Tatiana no respondió y miró al espejo del ascensor, pensando en los avisos de los medios de transporte, los folletos que repartían en las calles y anuncios en las apps.
Llegaron y el ambiente cambió, el aroma a medicamentos específicos y a icor, les inundó el olfato. Allí los enfermeros y psiquiatras, tenían un uniforme gris y colgantes de icor en el interior. Los gritos de algunas habitaciones, alertaron a Tatiana que sin darse cuenta, tomó del brazo a Cristian.
—Tranquila, vamos a la habitación 36
—Espera ¿No deberías tener un colgante con icor?
—Sí, pero... no es necesario para mí, por suerte tú tienes el tuyo —mencionó señalando el colgante de ella.
—Sí, es un regalo de mi madre ¿Pero por qué no tienes uno?
—Te lo contaré luego.
Llegaron a la puerta de la habitación y él le pidió que se ponga detrás. Al abrirla se encontró con una cama blanca tendida, alfombra del mismo color y aroma a azufre. La joven estaba sentada mirando al suelo, con el cabello pelirrojo volcado a ambos lados, las manos entrelazadas, el uniforme azul manchado con gotas negras de icor y su respiración era lenta.
—Alana ¿Cómo estás? —preguntó Cristian, sentándose en una silla frente a ella. Le indicó que Tatiana se sentara a su lado y tomara nota.
—Él sigue en mi mente, siento como camina por ella, como abre puertas y destroza todo. Quiero que todo termine.
—Lo hará, pero necesito que te quedes conmigo, que estés lúcida. ¿No habías tomado los antidepresivos?
La mujer levantó la vista, mostrando una mirada pérdida y cicatrices en las mejillas.
—No podía concentrarme bien en el trabajo, olvidaba cosas, arrastraba las palabras, se burlaban de mí y de pronto, una noche vino a verme —abrió grandes los ojos y juntando las manos, comenzó a temblar—. Él está aquí, lo siento susurrarme.
Comenzó a balancearse. Cristian tomó su mano y ella logró calmarse.
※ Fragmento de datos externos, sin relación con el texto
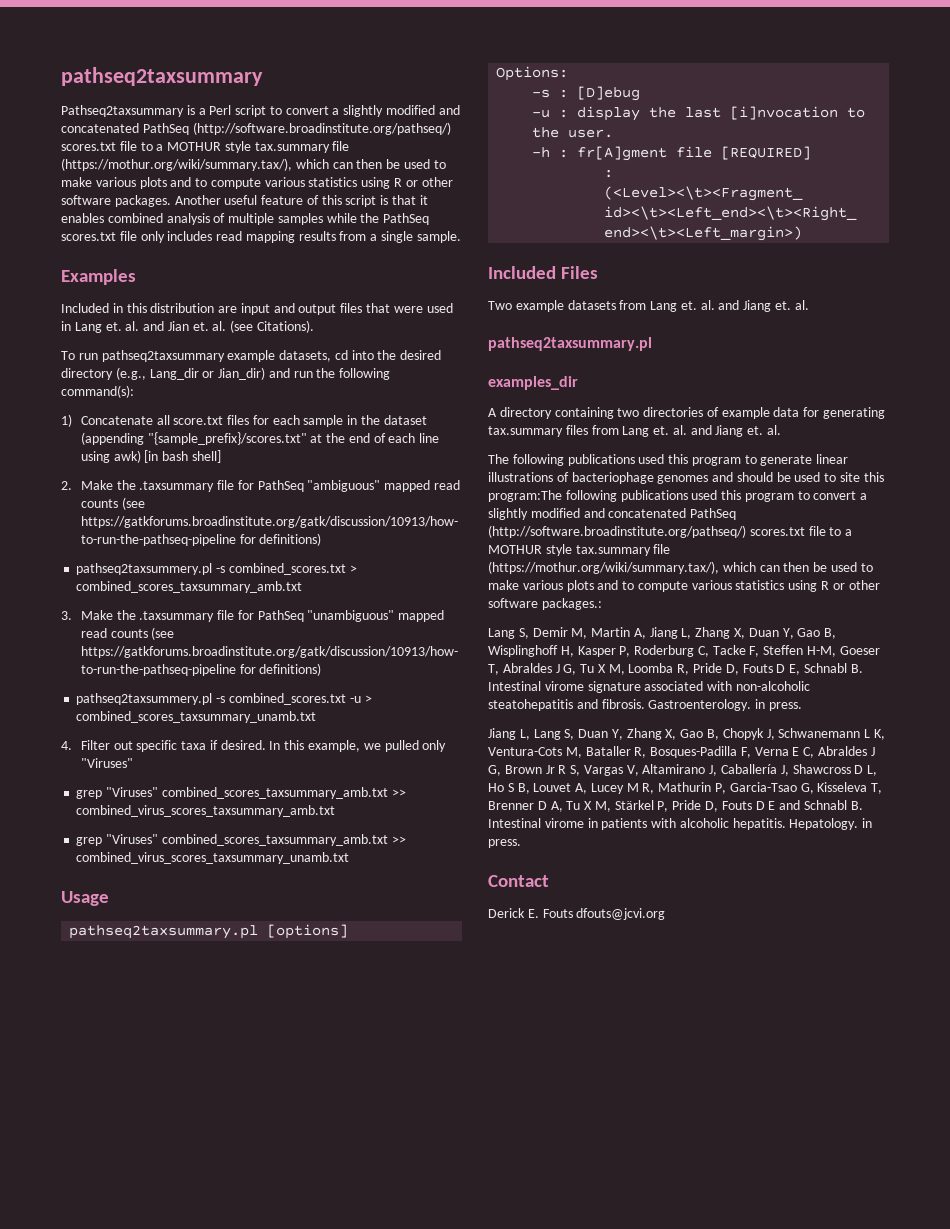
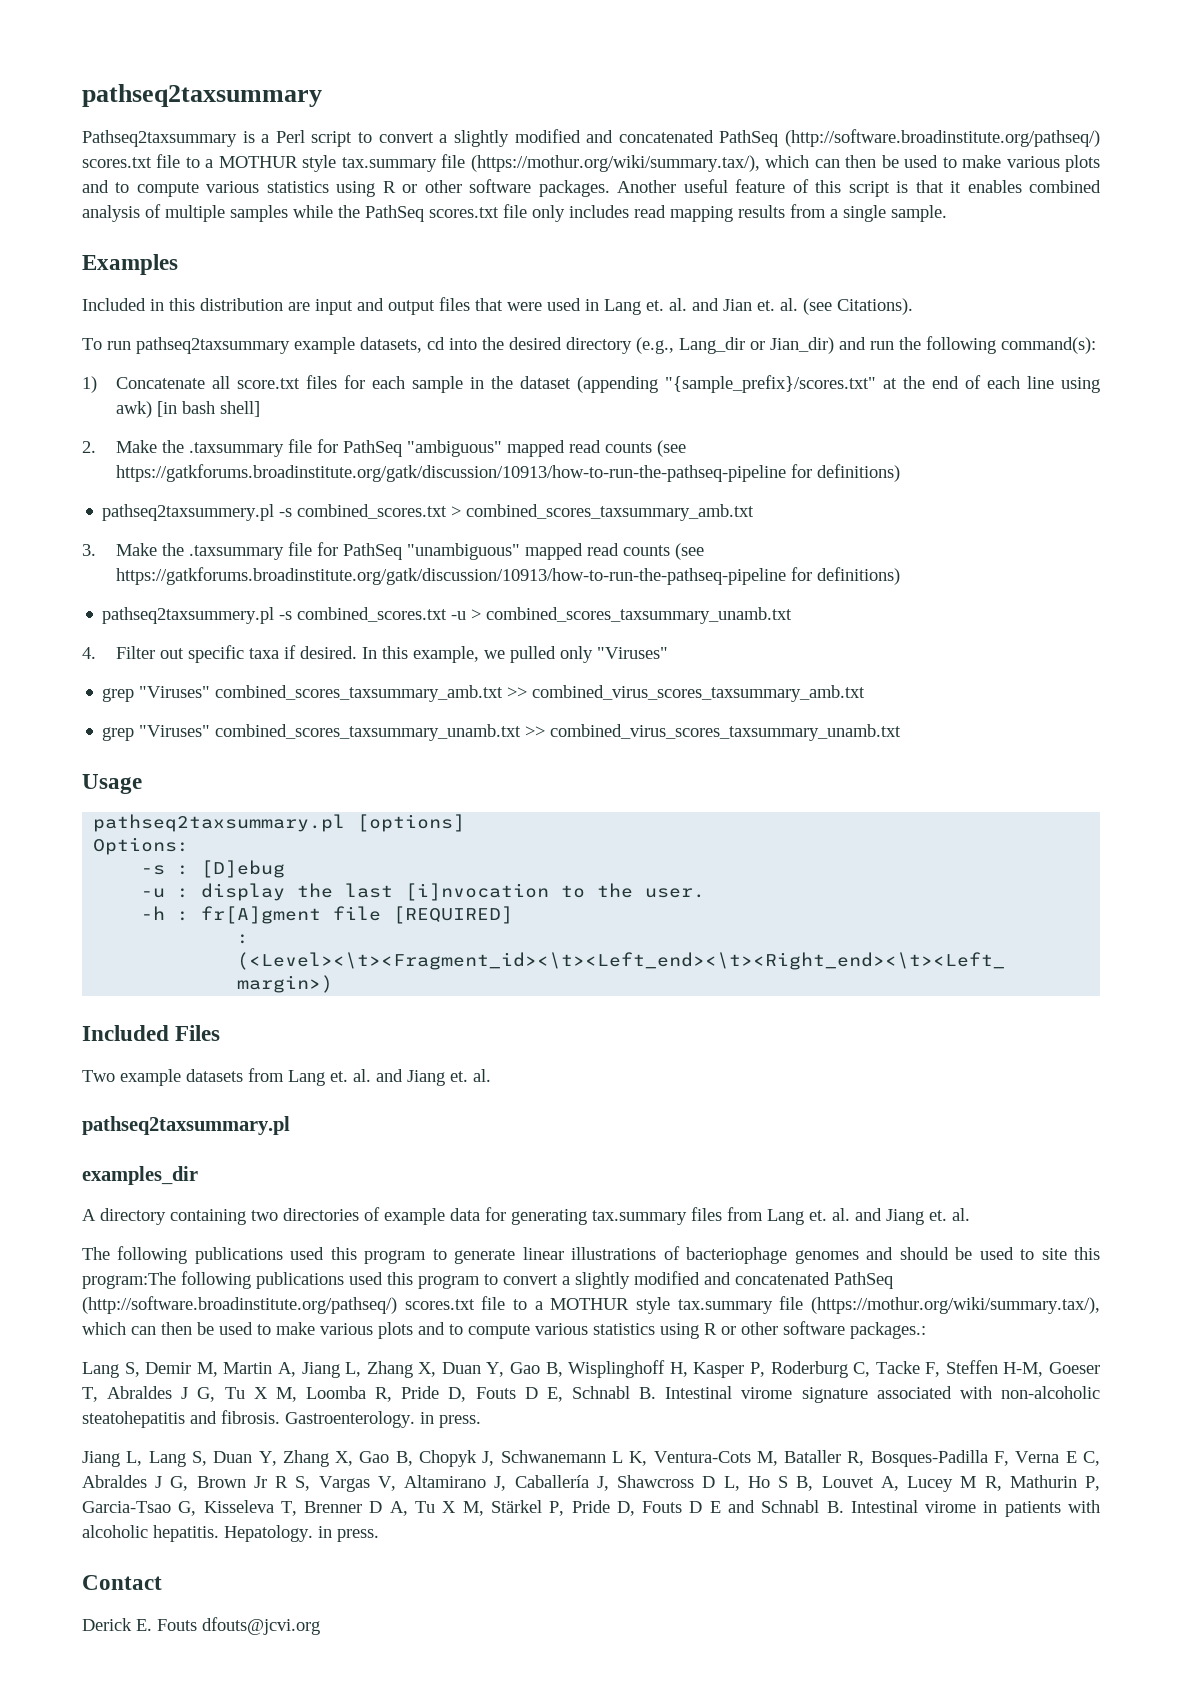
- grep "Viruses" combined_scores_taxsummary_amb.txt >> combined_virus_scores_taxsummary_unamb.txt
+ grep "Viruses" combined_scores_taxsummary_unamb.txt >> combined_virus_scores_taxsummary_unamb.txt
—Alana, has mejorado mucho, sé fuerte, como lo fuiste al enterarte de la muerte de tu hijo ¿Recuerdas cómo saliste de ello? Usa esas herramientas, esa fuerza, protégete.
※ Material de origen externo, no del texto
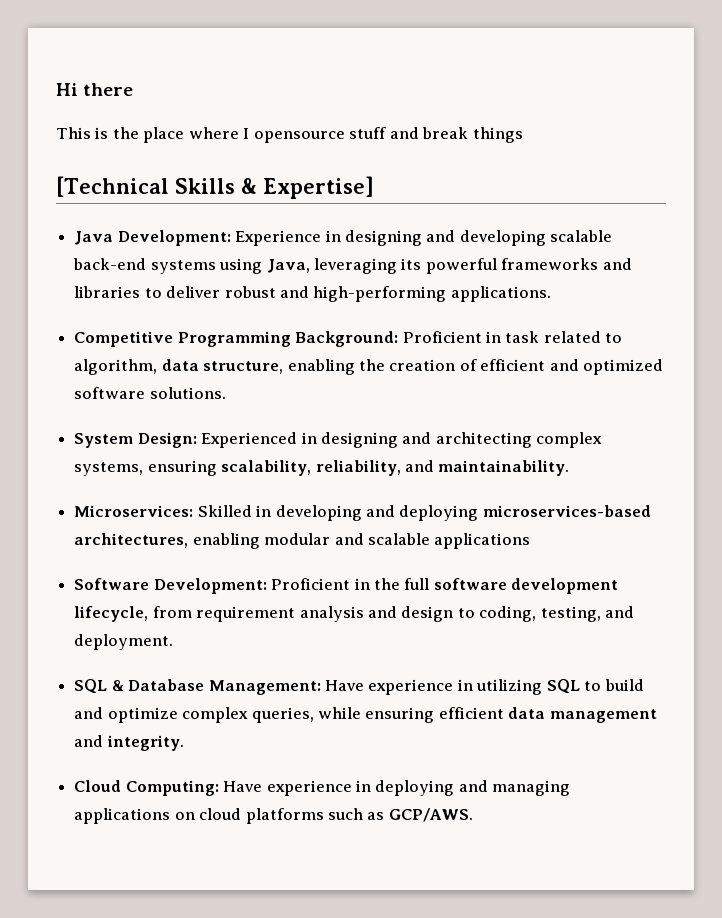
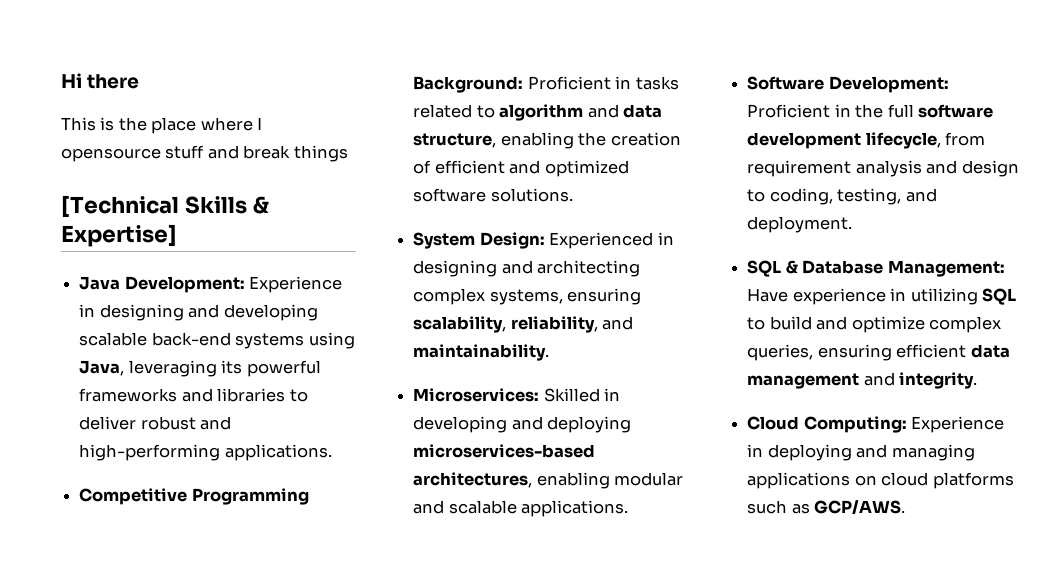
- Competitive Programming Background: Proficient in task related to algorithm, data structure, enabling the creation of efficient and optimized software solutions.
+ Competitive Programming Background: Proficient in tasks related to algorithm and data structure, enabling the creation of efficient and optimized software solutions.
- Microservices: Skilled in developing and deploying microservices-based architectures, enabling modular and scalable applications
+ Microservices: Skilled in developing and deploying microservices-based architectures, enabling modular and scalable applications.
- SQL & Database Management: Have experience in utilizing SQL to build and optimize complex queries, while ensuring efficient data management and integrity.
+ SQL & Database Management: Have experience in utilizing SQL to build and optimize complex queries, ensuring efficient data management and integrity.
- Cloud Computing: Have experience in deploying and managing applications on cloud platforms such as GCP/AWS.
+ Cloud Computing: Experience in deploying and managing applications on cloud platforms such as GCP/AWS.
—¡No, está en mí, me duele! —miró al techo y comenzó a lastimarse las mejillas arañándoselas—. Y viene por usted —agregó con tono tétrico.
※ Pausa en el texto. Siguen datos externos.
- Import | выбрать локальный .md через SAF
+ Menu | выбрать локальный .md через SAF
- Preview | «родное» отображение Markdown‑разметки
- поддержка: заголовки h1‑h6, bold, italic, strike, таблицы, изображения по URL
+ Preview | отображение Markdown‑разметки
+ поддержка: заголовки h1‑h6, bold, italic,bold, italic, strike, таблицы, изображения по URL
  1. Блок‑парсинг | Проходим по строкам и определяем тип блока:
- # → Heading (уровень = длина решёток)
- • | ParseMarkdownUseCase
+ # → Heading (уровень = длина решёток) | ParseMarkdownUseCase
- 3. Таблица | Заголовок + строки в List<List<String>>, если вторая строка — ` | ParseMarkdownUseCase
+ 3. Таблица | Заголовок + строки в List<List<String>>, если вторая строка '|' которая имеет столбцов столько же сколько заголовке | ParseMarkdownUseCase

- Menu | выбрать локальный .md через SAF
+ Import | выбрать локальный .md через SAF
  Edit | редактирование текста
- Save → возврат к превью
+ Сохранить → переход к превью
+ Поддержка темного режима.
Cristian se mantenía neutro, apartó su mano.
—A veces decirle ciertas palabras, la ayudan a luchar.
Alana dejó de lastimarse y volvió a mirar al suelo como cuando habían entrado.
Un enfermero ingresó y les indicó que debían salir porque era hora de su medicación.
Cristian habló con otro médico y acordaron que debía volver la siguiente semana.
Ya afuera del hospital, él le preguntó con una sonrisa:
—¿Quieres tomar un chocolate? Yo invito. Sé que después de lo que viste, comer algo dulce es necesario.
—Está bien y ¿Ella se pondrá bien?
—Sí, pero es complicado. Ojalá hubiera una forma de combatir esos demonios y evitar que ataquen a cualquiera. Al menos la mitad de los que ingresan allí, acaban terminando con sus vidas.
—¿Y si habría una forma de combatirlos pero sólo que es peligrosa y muchos no desean llevarla a cabo?
—Me gustaría saber cuál y colaboraría en ello. Ahora vamos, que está anocheciendo.
Tatiana torció la boca a un costado y dejó de caminar.
—Perdona, tal vez fue difícil para ti, debí explicarte antes lo que verías.
—No —negó con la cabeza—. Está bien, eso no fue nada con lo que cuentan que sucede con esos pacientes. Sólo que mi madre, ella...
—No es necesario —la tomó de la mano—. Vamos a distraernos un rato.